The Ward Hunt Ice Shelf is the largest ice shelf in the Arctic, located near Ward Hunt Island, on the north coast of Ellesmere Island, Nunavut, Canada. During the 20th century the Ellesmere Ice Shelf broke up into six separate shelves, the largest being Ward Hunt. Ward Hunt Ice Shelf is currently about 400 km2 in size, and has been in place for approximately 4,000 years as part of a continuous ice shelf that encompassed the northern coast of Ellesmere Island until the beginning of the twentieth century. In 2005 one of the other shelves, the 25 sqmi Ayles Ice Shelf, calved completely.

The Ellesmere ice shelf was documented by the British Arctic Expedition of 1875–76, in which Lieutenant Pelham Aldrich's party went from Cape Sheridan (82.47°N, 61.50°W) west to Cape Alert (82.27°N, 85.55°W), including the Ward Hunt Ice Shelf. Reports from Robert Peary's expedition in 1906 described a “broad glacial fringe” covering much of the coast of northwestern Ellesmere Island.

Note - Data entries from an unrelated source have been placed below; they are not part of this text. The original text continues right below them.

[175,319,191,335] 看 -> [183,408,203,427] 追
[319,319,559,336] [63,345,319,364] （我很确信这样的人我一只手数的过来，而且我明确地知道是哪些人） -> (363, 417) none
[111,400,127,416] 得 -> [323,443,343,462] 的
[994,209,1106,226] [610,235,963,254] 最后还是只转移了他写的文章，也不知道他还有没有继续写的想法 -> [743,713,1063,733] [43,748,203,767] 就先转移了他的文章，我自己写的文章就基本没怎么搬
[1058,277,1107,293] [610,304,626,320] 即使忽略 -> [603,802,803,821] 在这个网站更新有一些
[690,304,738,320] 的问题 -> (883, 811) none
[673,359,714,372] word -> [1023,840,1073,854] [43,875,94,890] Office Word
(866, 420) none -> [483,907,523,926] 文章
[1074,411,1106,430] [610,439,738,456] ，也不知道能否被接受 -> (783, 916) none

The Ward Hunt ice sheet began breaking up approximately 100 years ago, but was believed to have stabilized by the early 1980s. However, in April 2000, satellite images revealed that a large crack in the ice had begun to form, and in 2003, it was announced that the ice sheet had split completely in two in 2002, releasing a huge pool of fresh water from the largest epishelf lake in the Northern Hemisphere, located in Disraeli Fjord. In April 2008, it was discovered that the shelf was fractured into dozens of deep, multi-faceted cracks. In late July 2008, it was announced that nearly 8 sqmi broke away from the shelf. In August 2010, another 50 km2 calved off from the northeast quarter of the ice shelf.

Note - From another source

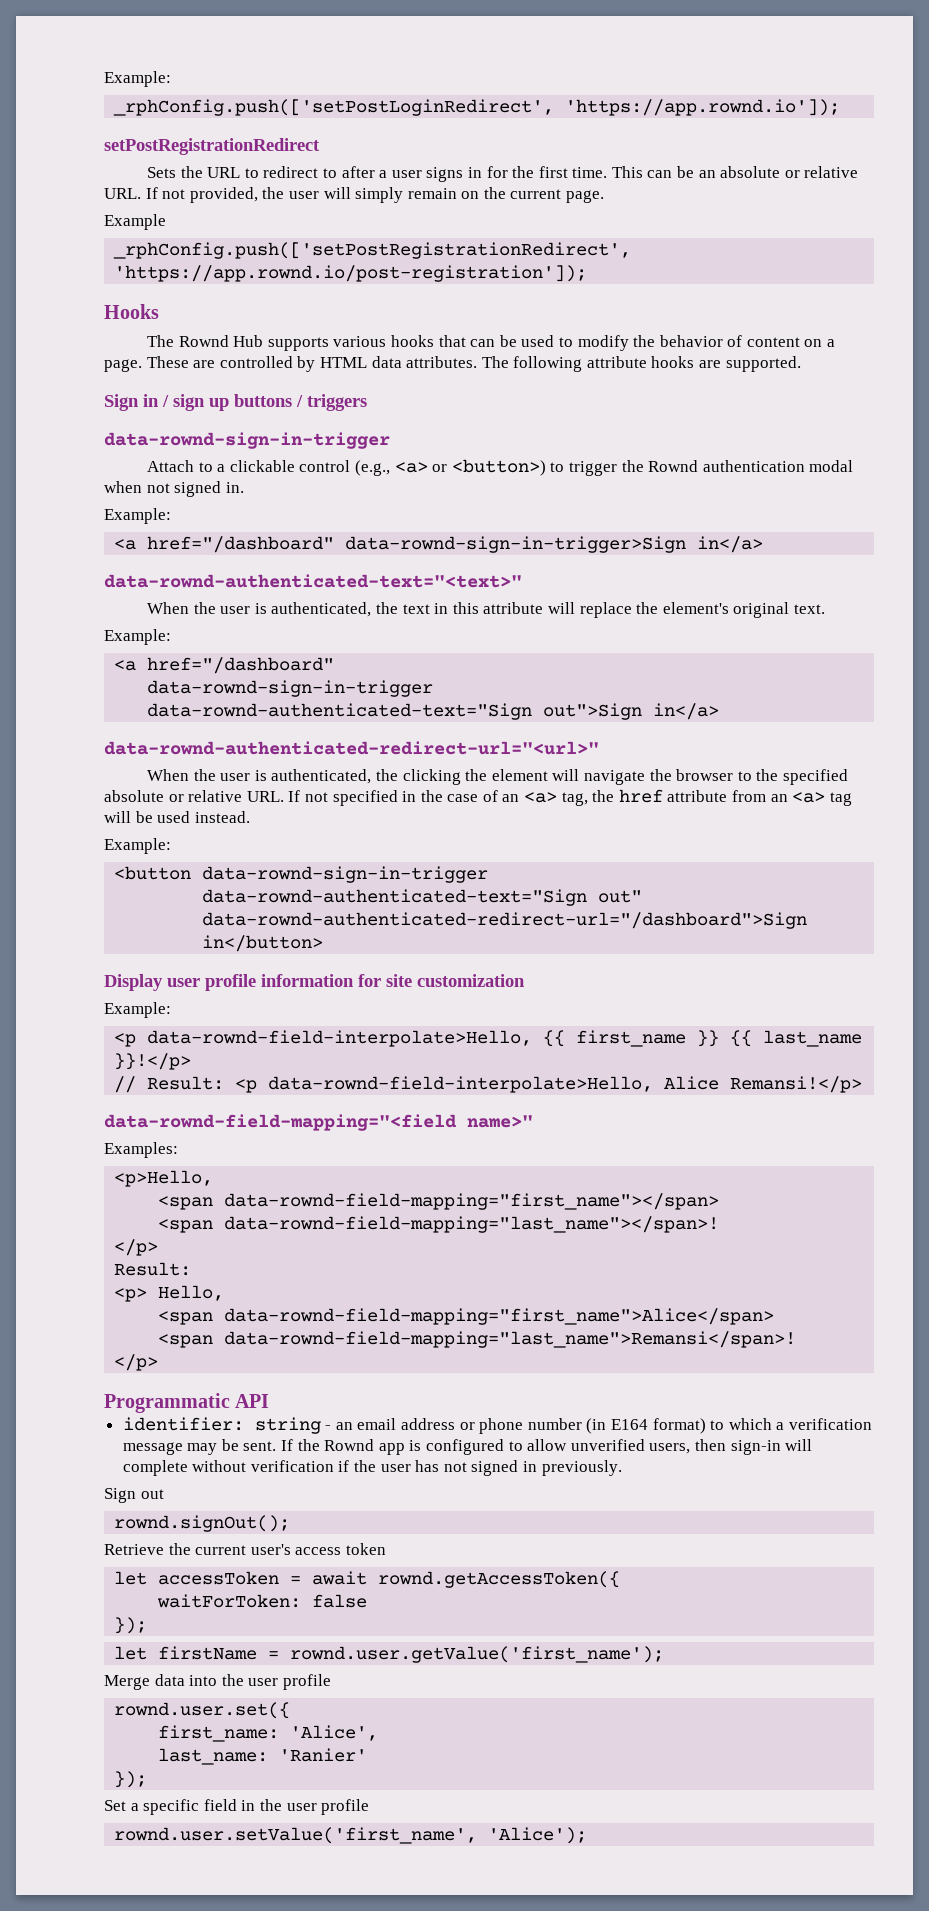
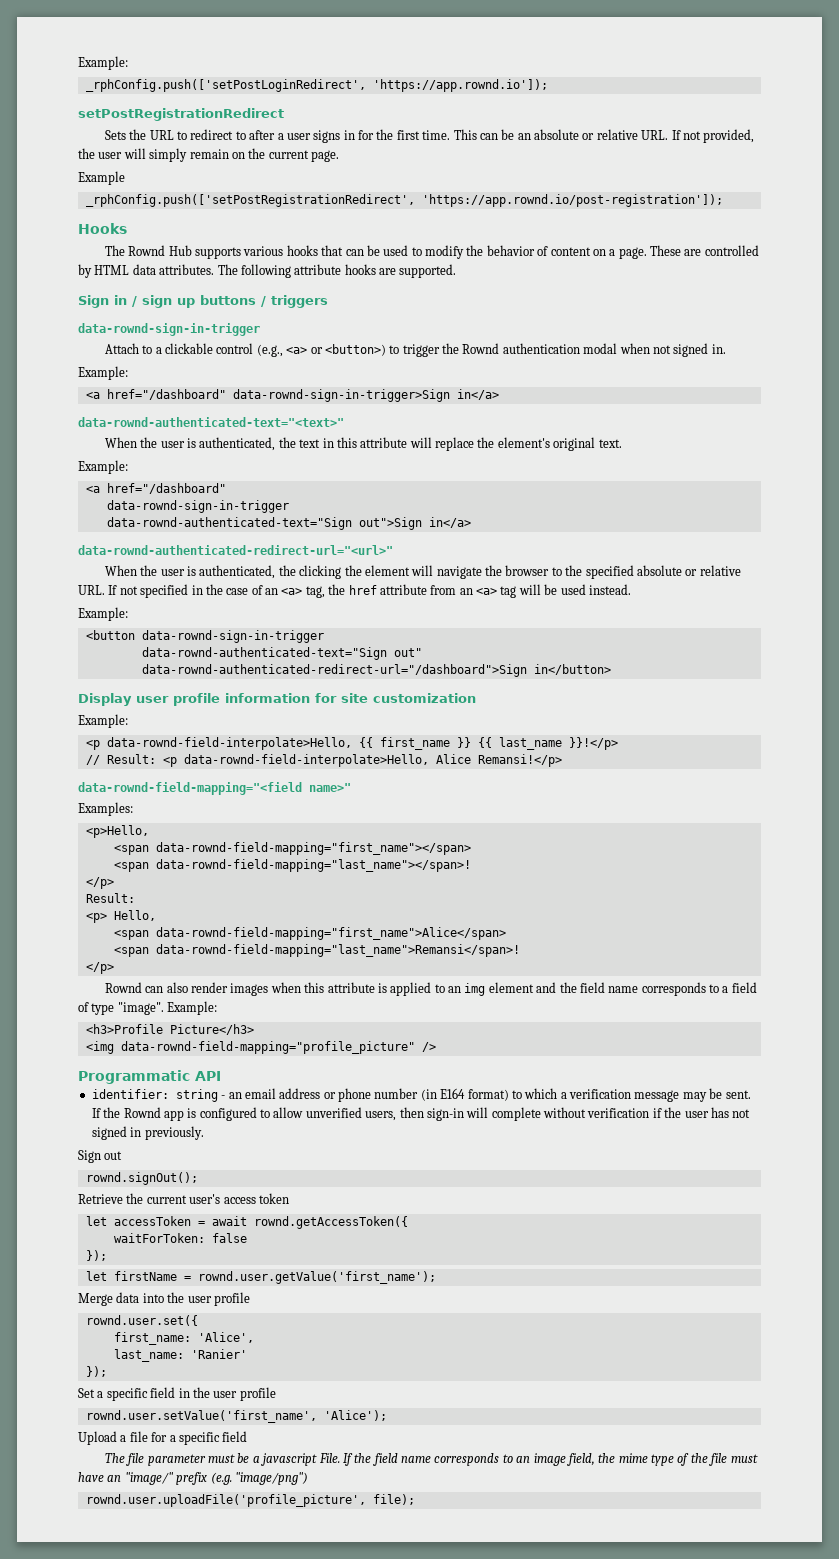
(159, 1362) none -> [104,982,757,996] [78,1001,218,1015] [85,1024,254,1035] [85,1041,436,1054] // Rownd can also render images when this attribute is applied to an img element and the field name corresponds to a field of type "image". Example: // <h3>Profile Picture</h3> // <img data-rownd-field-mapping="profile_picture" />
(588, 1835) none -> [78,1431,248,1445] [104,1453,758,1466] [78,1472,308,1485] [85,1494,415,1507] // Upload a file for a specific field // The file parameter must be a javascript File. If the field name corresponds to an image field, the mime type of the file must have an "image/" prefix (e.g. "image/png") // rownd.user.uploadFile('profile_picture', file);

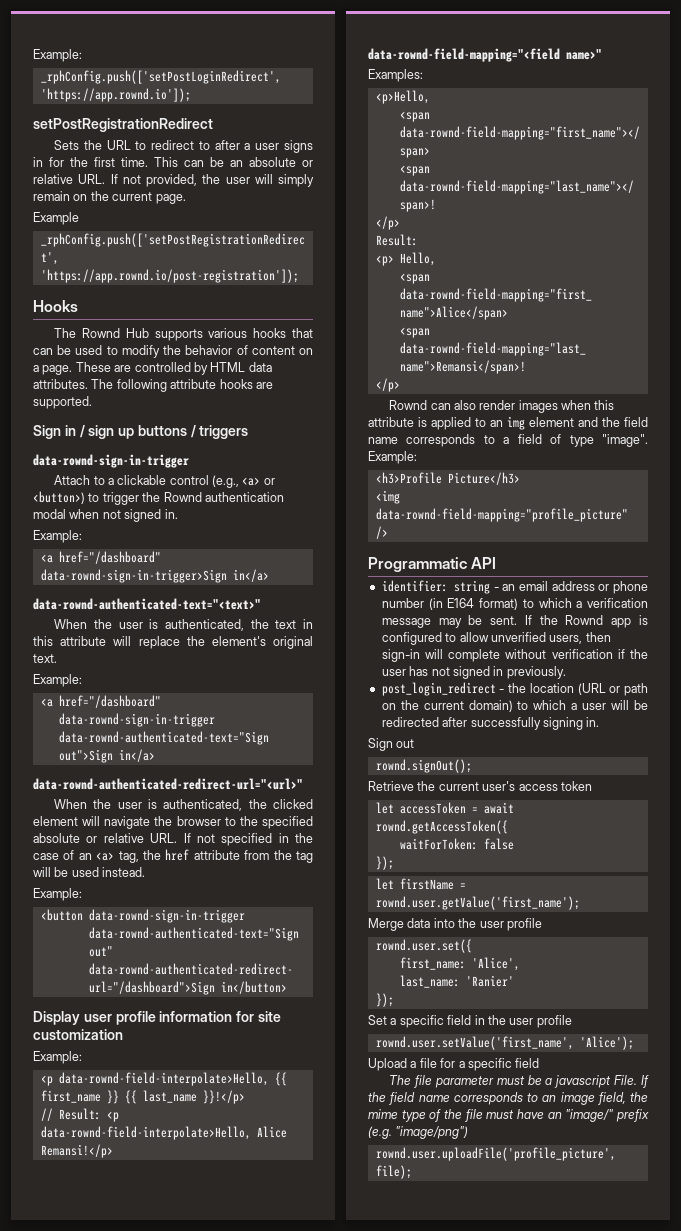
[299,565,362,579] clicking the -> [273,799,313,809] clicked
[459,588,497,595] an <a> -> [273,850,292,860] the
(204, 1133) none -> [381,682,648,696] [381,700,648,712] [381,717,600,730] // post_login_redirect - the location (URL or path on the current domain) to which a user will be redirected after successfully signing in.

The icebergs released by the breakup now pose a potential danger to shipping and offshore development in the region. Loss of microbial ecosystems caused by the release of the freshwater may also have far-ranging ecological impacts.

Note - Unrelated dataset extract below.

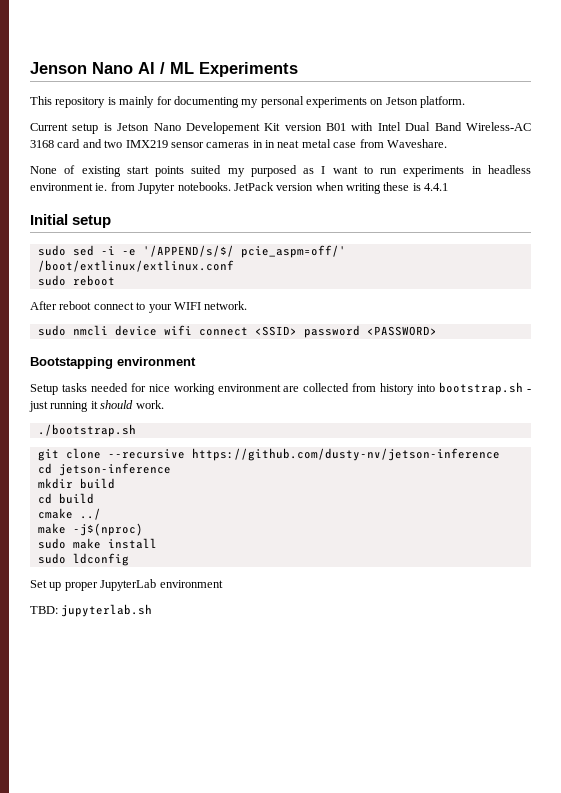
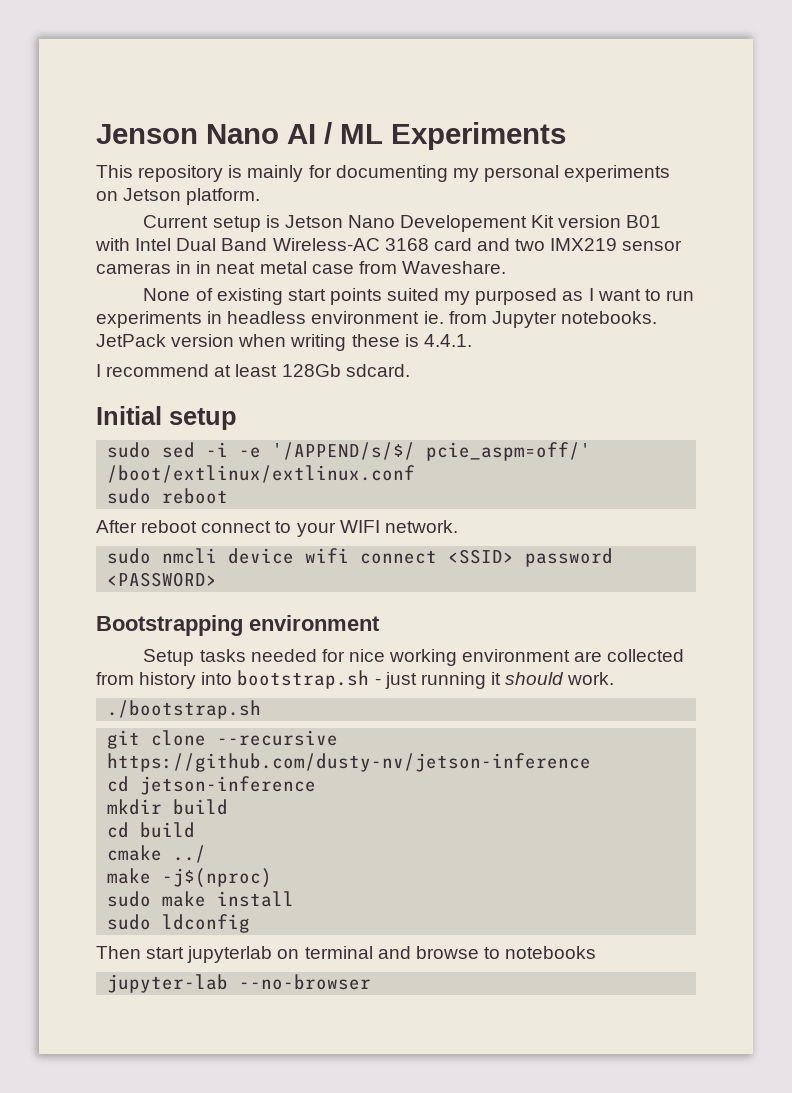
[424,183,449,191] 4.4.1 -> [423,334,472,347] [96,364,410,377] 4.4.1. // I recommend at least 128Gb sdcard.
[30,357,113,369] Bootstapping -> [96,615,243,636] Bootstrapping
[30,579,223,591] [30,604,153,617] Set up proper JupyterLab environment // TBD: jupyterlab.sh -> [96,946,597,963] [107,974,372,993] Then start jupyterlab on terminal and browse to notebooks // jupyter-lab --no-browser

The breakup of the Ward Hunt Ice Shelf is tied to steady and dramatic increases in the average temperature of the region over the past centuries, correlated with long term global warming resulting from the ongoing warming since the last ice age ended at the start of the Holocene period.

Al Gore mentions the Ward Hunt Ice Shelf in his 2007 documentary An Inconvenient Truth.